Escribí, escribí y escribí. Sesenta y siete cartas en una semana. Ya estaban escritas y ensobradas. Había que mandarlas. Eso era la parte más difícil. Miré un mapa. Estudie cada cuadra. Eran nada más que cinco. Tenía que salir del hotel, caminar a la derecha dos cuadras, iba a llegar a una avenida, doblar a la izquierda y caminar tres cuadras más. Me lo había propuesto. Iría al correo, o Post office como lo llamaban, mañana, sin falta. Sola, sin pedir ayuda a nadie. Lo tenía que lograr. Salí del edificio con toda mi catarsis en la mano. Cuando notaba que mi mirada se enfocaba cada vez más en dirección a mi ombligo me obligaba a mirar para adelante. Mis piernas intentaban adelantarse a mi cuerpo como si quisieran llegar antes que yo, intenté frenar mi paso. Sentía que la gente que pasaba al lado podía percibir que yo no pertenecía a ese espacio. Evité completamente tener cualquier contacto visual. Me sorprendí pasar al lado de una escalera largísima que conducía a lo que ellos llamaban metro. ¿Lo llamarán así porque tenés que bajar un montón de metros para tomarlo? No sabía que allá las cosas no se medían en metros sino en inches, pies o yardas. Seguí caminando. La gente en general caminaba rápido, no se veía tan diferente a la gente que uno encontraba en el microcentro en Buenos Aires. Lo que si me pareció es que eran todos más altos.

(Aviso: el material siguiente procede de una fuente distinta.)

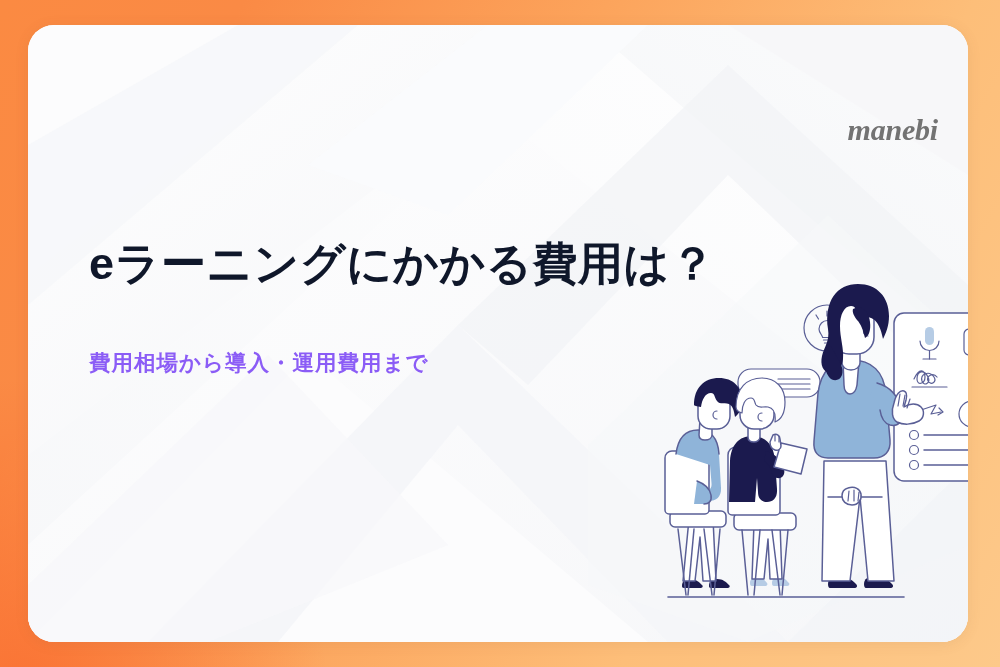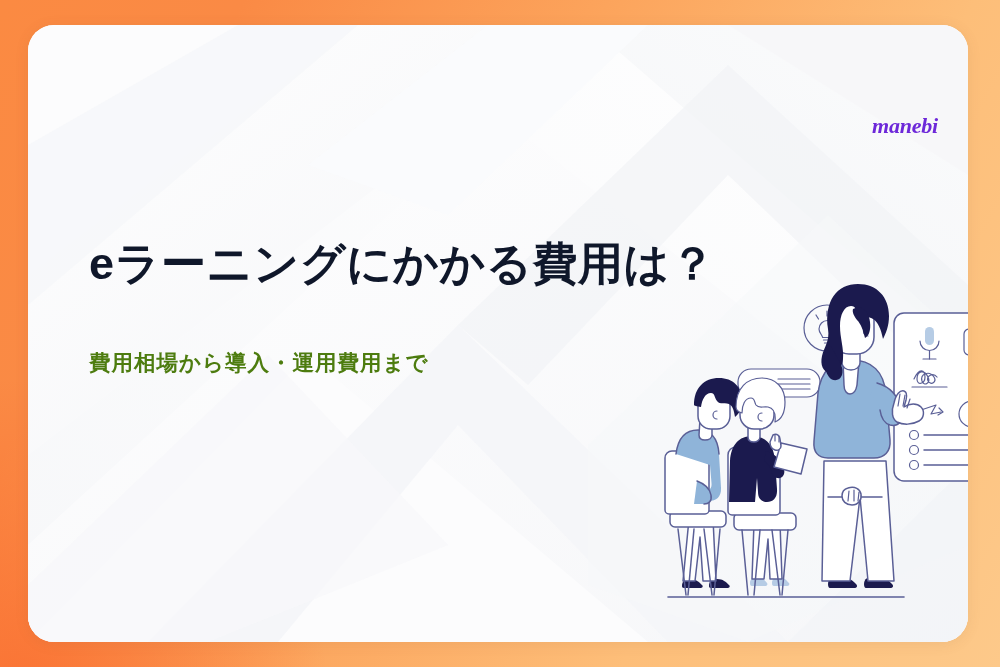--- a/index.html
+++ b/index.html
@@ -62,23 +62,23 @@
   }
 
   
   .logo {
     position: absolute;
     right: 30px;
     top: 88px;
     font-family: "Liberation Serif", "DejaVu Serif", serif;
     font-style: italic;
     font-weight: bold;
-    font-size: 22px;
+    font-size: 30px;
     letter-spacing: -0.2px;
-    color: #6d28d9;
+    color: #737373;
     z-index: 6;
   }
 
   
   .headline {
     position: absolute;
     left: 61px;
     top: 212px;
     width: 760px;
     z-index: 5;
@@ -92,21 +92,21 @@
     color: #0f172a;
     white-space: nowrap;
   }
   .subtitle {
     margin: 0;
     padding-top: 58px;
     font-size: 21.5px;
     line-height: 1.4;
     font-weight: 700;
     letter-spacing: 1px;
-    color: #4d7c0f;
+    color: #8b5cf6;
     white-space: nowrap;
   }
 
   
   .illustration {
     position: absolute;
     left: 614px;
     top: 258px;
     width: 326px;
     height: 330px;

En realidad, la chiquita era yo, mi esfuerzo por pasar desapercibida junto con esa horrorosa inseguridad me provocaba una reducción de mi ya pequeño tamaño.

Llegué al correo. Estaba desierto. No me animé a entrar de una, seguí de largo como haciéndome la paseadora relajada. Camine como tres cuadras más de la cuenta, siempre derecho por esa avenida, no podía correr el riesgo de perderme. En esas tres cuadras me llené de coraje para volver al correo y lograr lo que me había propuesto. Di la vuelta y me convencí que si mostraba las cartas y decía Argentina no podía tener problema. Lo hice. Entré al correo, Me acerqué a un mostrador y sólo levantando los sobres la empleada me entendió. Le entregué ese montón de cartas llenas de palabras húmedas y vi como las marcaba con una máquina sin pesarla, ella no tenía idea de cuánto pesaban. Cuando volvía al hotel me sentí casi contenta, había cumplido el objetivo del día. ¡Estaba tan cansada! Pude dormir toda la tarde sin culpa.

Esas cartas llegaron a los destinatarios un mes más tarde. Yo ya era otra. Ya me estaba acostumbrando a ese sentimiento de orfandad pero, los olores, todavía seguían conmigo.